Because when it was running normally (not including times when its speed was simply not high enough: that's not Linux's fault) it was ... fine. Not great. Fine. I could find files. I could do office stuff. I could even limp along in some online games I played back then (MUSHes), though the tools available for that were utter crap.
The problem is that it would occasionally stop running normally. And that's when the flaws (and flagrant user-hostility!) of Linux came to the forefront.
Some examples:
What would it take to get you to do so?
Its makers remembering that 99.44% of computer users view their computers as tools for getting their work done and not as an end unto themselves. If I have to open up a "terminal" and type random, meaningless bullshit to fix a problem your system has already failed the UX thing. There's nothing wrong with making a system that is its own end for those who want it, I should stress. Just don't then pitch that system as a viable end-user product. It's ludicrous.
(This is about the point someone will say "Android is based on Linux, so you already blah blah blah yadda yadda yadda hur hur hur..." to which I just roll my eyes and ignore—and likely block—the disingenuous nitwit.)
Do you feel it’s a solid option?
No. Not now, and given what I've seen of the community, not ever. The problem with Linux is largely social and cultures don't change quickly.
Are there any changes that you’d think would benefit consumers and aid with adoption?
Hire designers with actual UI and UX expertise. Streamline all the major, important tools based on these designers' inputs. Make sure those designers aren't soliciting input only from the echo chamber of people who already use Linux. Make the tools that don't match the designer streamlining available for those who want or need them, but don't make them the default.
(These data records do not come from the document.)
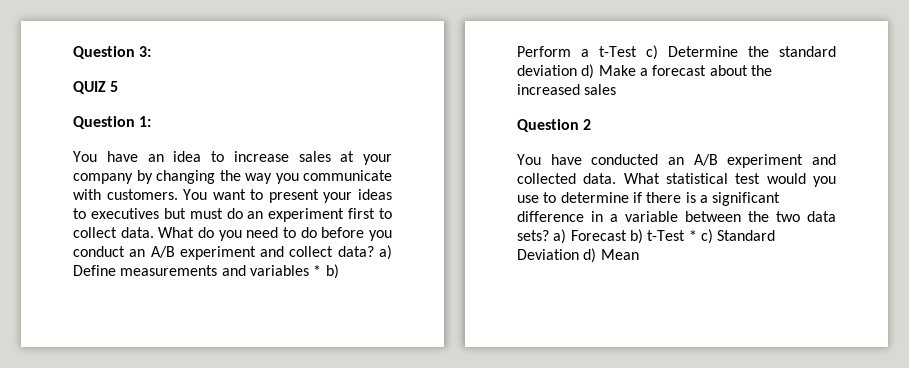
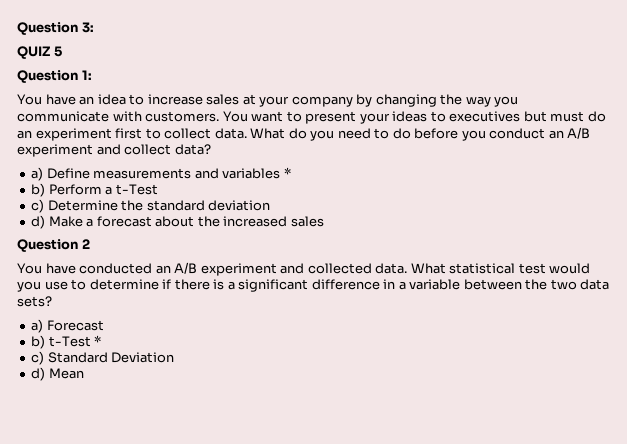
- What do you need to do before you conduct an A/B experiment and collect data? a) Define measurements and variables * b) Perform a t-Test c) Determine the standard deviation d) Make a forecast about the increased sales
+ What do you need to do before you conduct an A/B experiment and collect data?
+ a) Define measurements and variables *
+ b) Perform a t-Test
+ c) Determine the standard deviation
+ d) Make a forecast about the increased sales
- What statistical test would you use to determine if there is a significant difference in a variable between the two data sets? a) Forecast b) t-Test * c) Standard Deviation d) Mean
+ What statistical test would you use to determine if there is a significant difference in a variable between the two data sets?
+ a) Forecast
+ b) t-Test *
+ c) Standard Deviation
+ d) Mean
And, above all, listen to your users' complaints. The reflex most Linux users seem to have to any criticism of it, no matter how minor, is to launch into the attack with "RTFM" (as if there even is a meaningful manual to read!) or other such dismissive hand-waving to somehow ... make normal people like Linux better by being treated like shit?
Interesting to see a non-positive take! I always appreciate your write-ups.
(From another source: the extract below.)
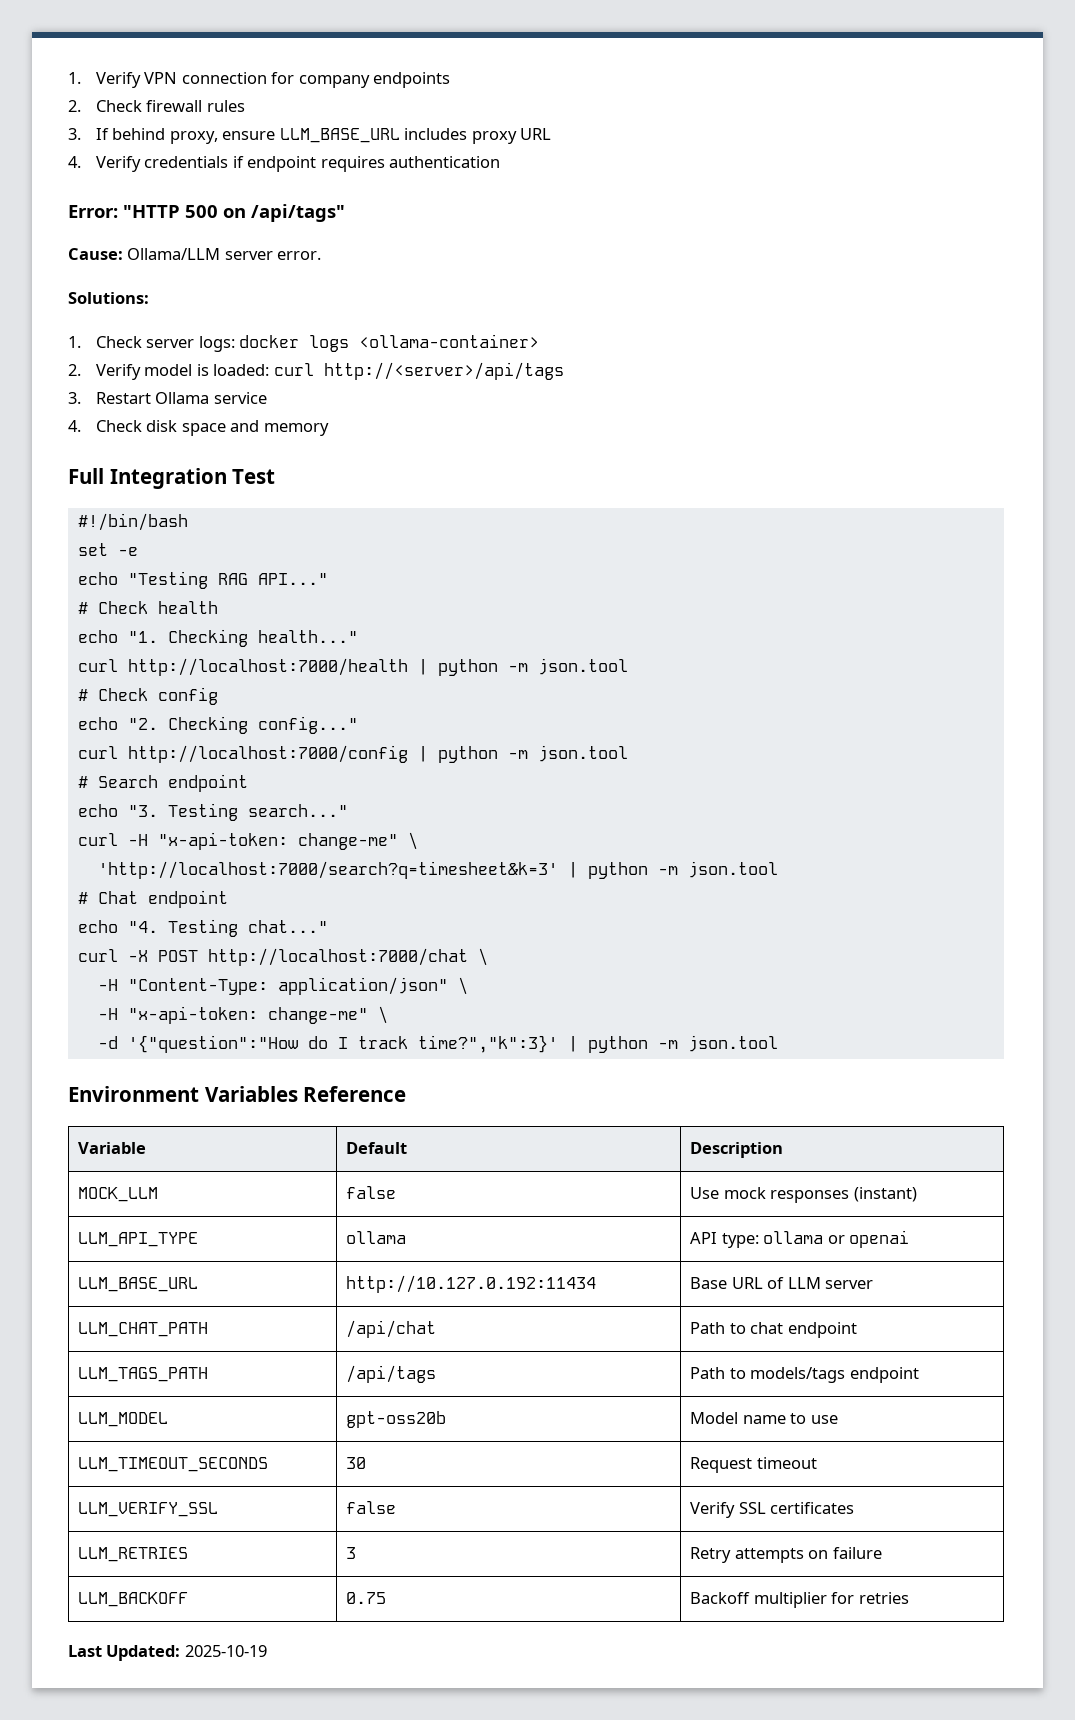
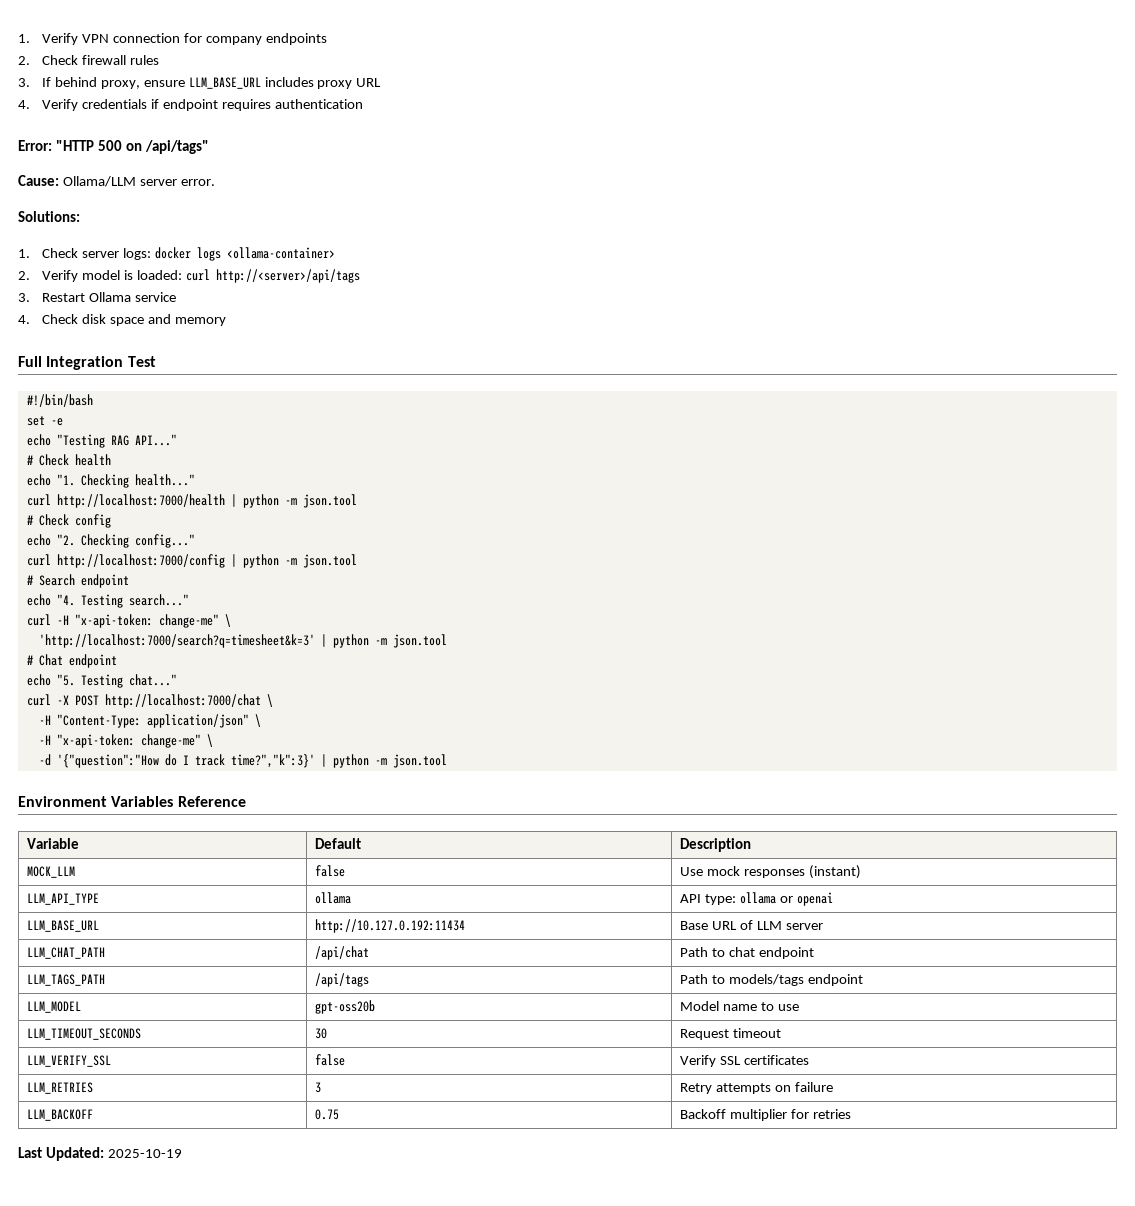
- echo "3. Testing search..."
+ echo "4. Testing search..."
- echo "4. Testing chat..."
+ echo "5. Testing chat..."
I too wish there was more unification with certain elements. I can only imagine what they could do if they combined development resources into a few channels instead of being scattered to the winds. Maybe add an overall design aesthetic (while maintaining the means to change it) instead of just "it works I suppose."
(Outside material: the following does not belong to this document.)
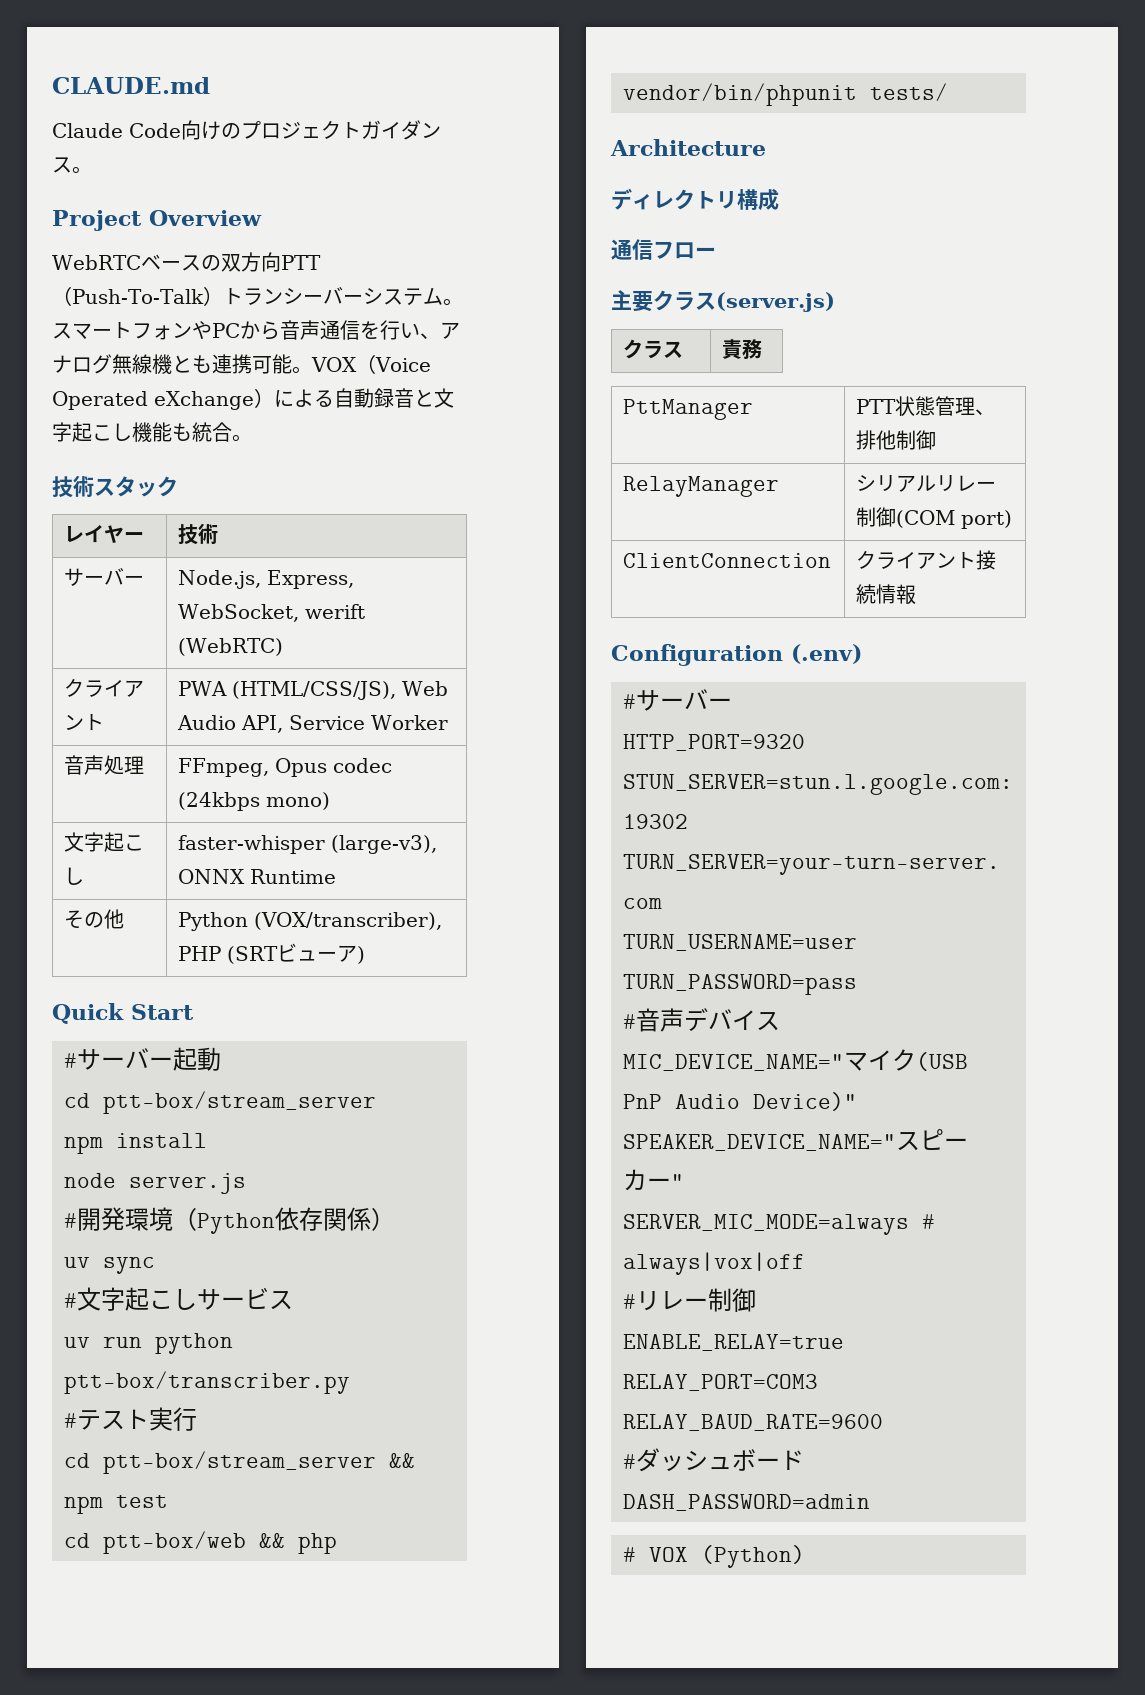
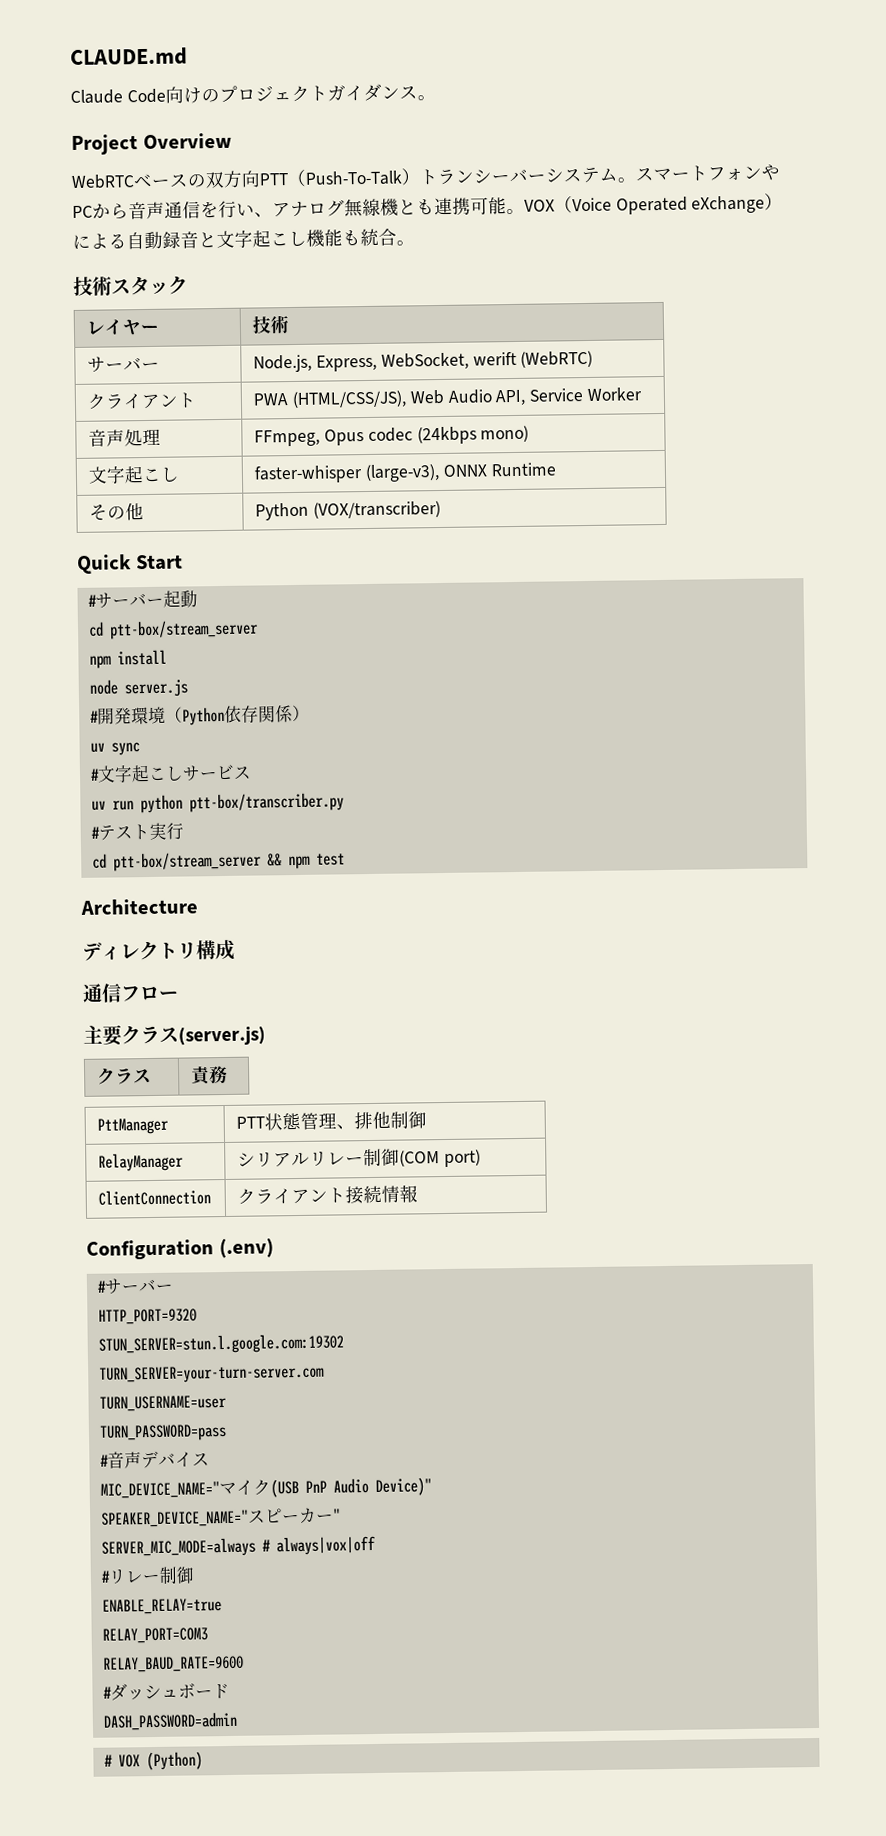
- その他 | Python (VOX/transcriber), PHP (SRTビューア)
+ その他 | Python (VOX/transcriber)
- cd ptt-box/web && php vendor/bin/phpunit tests/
Well, to be fair there were some good things about it. The Pie device didn't grind to a halt because everything was using so much memory that it would throw a tantrum. My Windows PC does that daily, it seems. Some of the UI things were very helpful, especially the way it handled virtual desktops (SO much better than Windows!). And as I said, LibreOffice was so good that I've switched to it on my Windows PC, and away from the ever-increasingly-enshittified Microsoft Office suite. In addition there isn't this alarming trend of moving all applications to Someone Else's Computer¹ to enforce vendor lock-in, user data siphoning, and random UI experiments of the week that fuck up personal workflow all the time.
What's frustrating about Linux is that it's so close to being a contender ... until the nerds (not geeks!, I adore geeks!) get up in arms about how all the useless trivia they've learned to keep their systems working is in danger of evaporating, losing them their special status as gurus you supplicate to to fix your computer. Obviously the Linux-actually-thing (kernel?) works fine given that my Android phones have been mostly great on the UX front. It's the actual useful parts of Linux that suck by comparison.
¹ Sometimes referred to by the twee name "The Cloud".